Required action: From the listing that follows, output everything exactly except the pictures.

Data to use:
==========

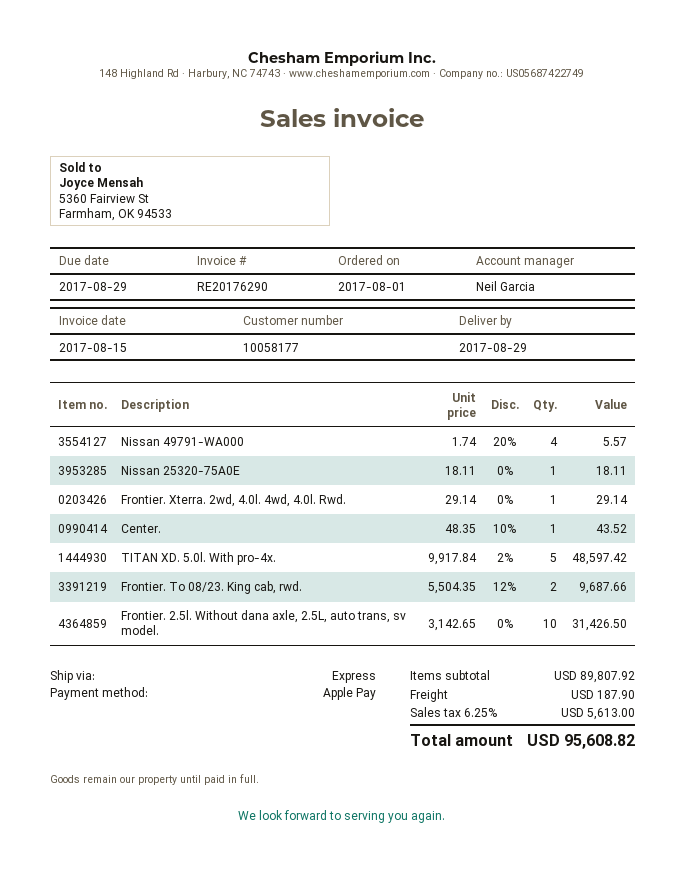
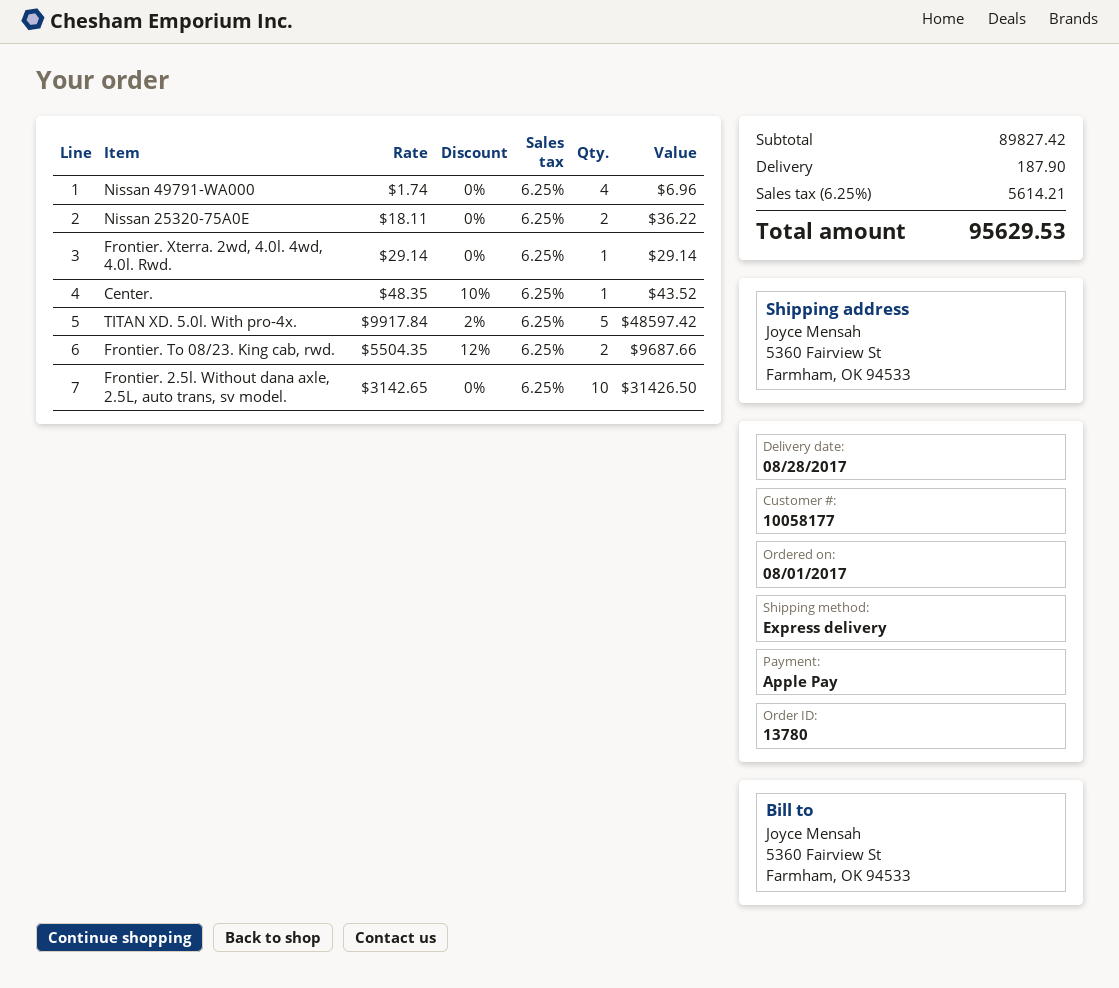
delivery date: 2017-08-29 -> 2017-08-28
Nissan 49791-WA000: 4 x 1.74 - 20% = 5.57 -> 4 x 1.74 = 6.96
Nissan 25320-75A0E: 1 x 18.11 = 18.11 -> 2 x 18.11 = 36.22
subtotal: 89807.92 -> 89827.42
tax: 6.25% = 5613.00 -> 6.25% = 5614.21
total: 95608.82 -> 95629.53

==========

Reply to the exercise:
delivery date: 2017-08-29 -> 2017-08-28
Nissan 49791-WA000: 4 x 1.74 - 20% = 5.57 -> 4 x 1.74 = 6.96
Nissan 25320-75A0E: 1 x 18.11 = 18.11 -> 2 x 18.11 = 36.22
subtotal: 89807.92 -> 89827.42
tax: 6.25% = 5613.00 -> 6.25% = 5614.21
total: 95608.82 -> 95629.53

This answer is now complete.